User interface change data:
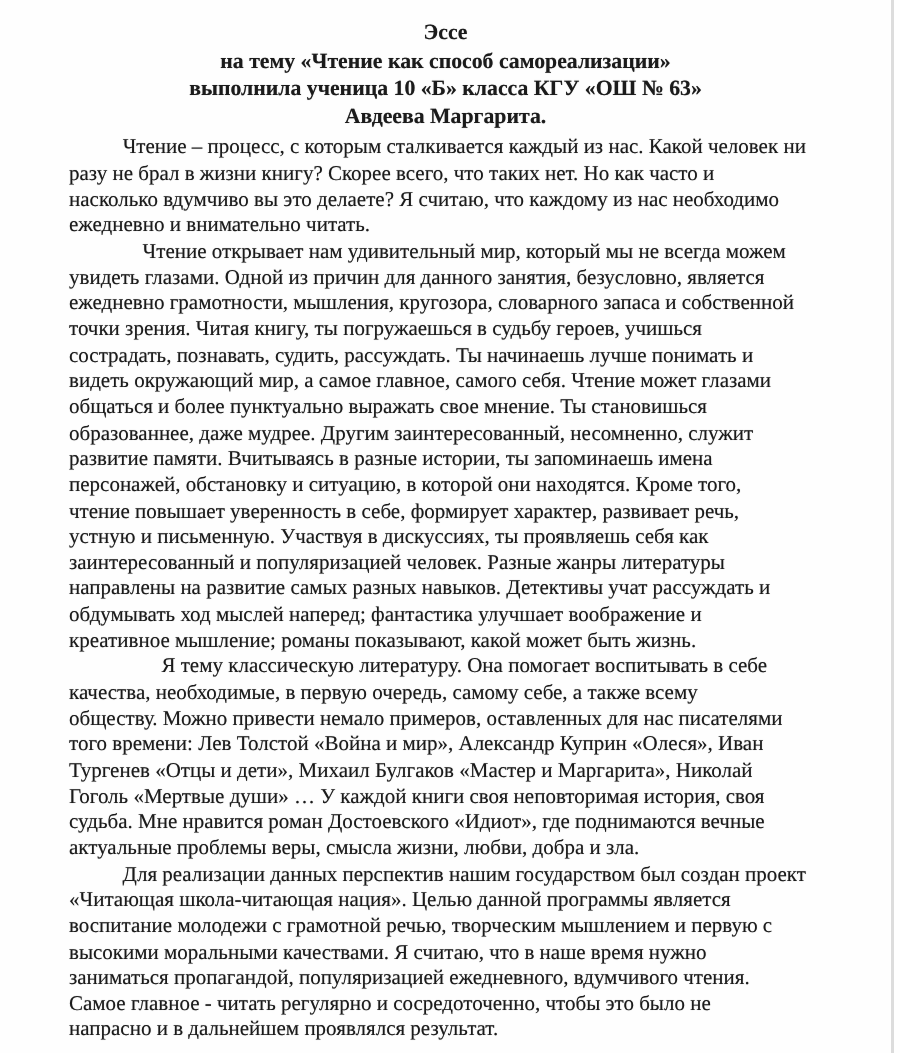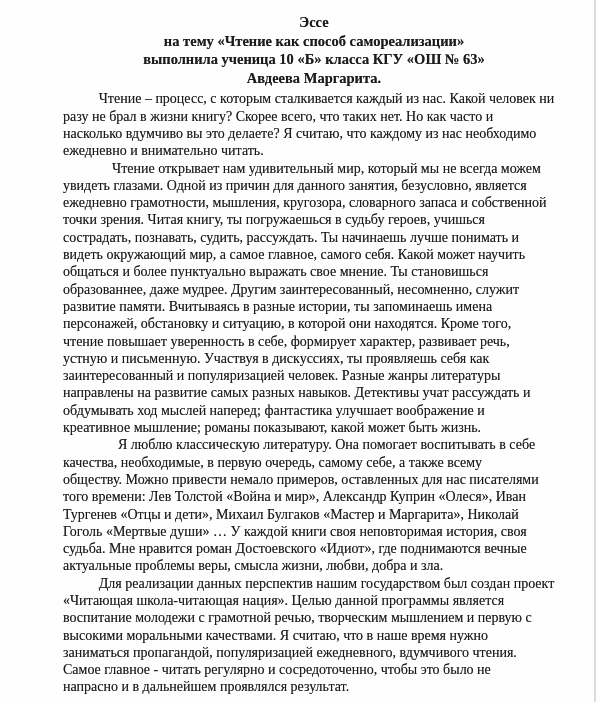--- a/index.html
+++ b/index.html
@@ -23,21 +23,21 @@
   .scan-edge {
     position: absolute;
     top: 0;
     right: 4px;
     width: 2px;
     height: 100%;
     background: #dcdcdc;
   }
   .content {
     position: absolute;
-    left: 63px;
+    left: 46px;
     top: 13px;
     width: 502px;
   }
   .header .h-line {
     text-align: center;
     font-weight: 700;
     font-size: 14.5px;
     line-height: 18.6px;
     white-space: nowrap;
     text-shadow: 0 0 0.5px rgba(20,20,20,0.55);
@@ -77,34 +77,34 @@
           <div class="line">разу не брал в жизни книгу? Скорее всего, что таких нет. Но как часто и</div>
           <div class="line">насколько вдумчиво вы это делаете? Я считаю, что каждому из нас необходимо</div>
           <div class="line">ежедневно и внимательно читать.</div>
         </div>
         <div class="paragraph">
           <div class="line indent">Чтение открывает нам удивительный мир, который мы не всегда можем</div>
           <div class="line">увидеть глазами. Одной из причин для данного занятия, безусловно, является</div>
           <div class="line">ежедневно грамотности, мышления, кругозора, словарного запаса и собственной</div>
           <div class="line">точки зрения. Читая книгу, ты погружаешься в судьбу героев, учишься</div>
           <div class="line">сострадать, познавать, судить, рассуждать. Ты начинаешь лучше понимать и</div>
-          <div class="line">видеть окружающий мир, а самое главное, самого себя. Какой может научить</div>
+          <div class="line">видеть окружающий мир, а самое главное, самого себя. Чтение может глазами</div>
           <div class="line">общаться и более пунктуально выражать свое мнение. Ты становишься</div>
           <div class="line">образованнее, даже мудрее. Другим заинтересованный, несомненно, служит</div>
           <div class="line">развитие памяти. Вчитываясь в разные истории, ты запоминаешь имена</div>
           <div class="line">персонажей, обстановку и ситуацию, в которой они находятся. Кроме того,</div>
           <div class="line">чтение повышает уверенность в себе, формирует характер, развивает речь,</div>
           <div class="line">устную и письменную. Участвуя в дискуссиях, ты проявляешь себя как</div>
           <div class="line">заинтересованный и популяризацией человек. Разные жанры литературы</div>
           <div class="line">направлены на развитие самых разных навыков. Детективы учат рассуждать и</div>
           <div class="line">обдумывать ход мыслей наперед; фантастика улучшает воображение и</div>
           <div class="line">креативное мышление; романы показывают, какой может быть жизнь.</div>
         </div>
         <div class="paragraph">
-          <div class="line indent">Я люблю классическую литературу. Она помогает воспитывать в себе</div>
+          <div class="line indent">Я тему классическую литературу. Она помогает воспитывать в себе</div>
           <div class="line">качества, необходимые, в первую очередь, самому себе, а также всему</div>
           <div class="line">обществу. Можно привести немало примеров, оставленных для нас писателями</div>
           <div class="line">того времени: Лев Толстой «Война и мир», Александр Куприн «Олеся», Иван</div>
           <div class="line">Тургенев «Отцы и дети», Михаил Булгаков «Мастер и Маргарита», Николай</div>
           <div class="line">Гоголь «Мертвые души» … У каждой книги своя неповторимая история, своя</div>
           <div class="line">судьба. Мне нравится роман Достоевского «Идиот», где поднимаются вечные</div>
           <div class="line">актуальные проблемы веры, смысла жизни, любви, добра и зла.</div>
         </div>
         <div class="paragraph">
           <div class="line indent">Для реализации данных перспектив нашим государством был создан проект</div>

◆ PROBLEM DESCRIPTION
Give nothing except how many lines of the records include "главное".

◆ RESULT OF THIS TASK
2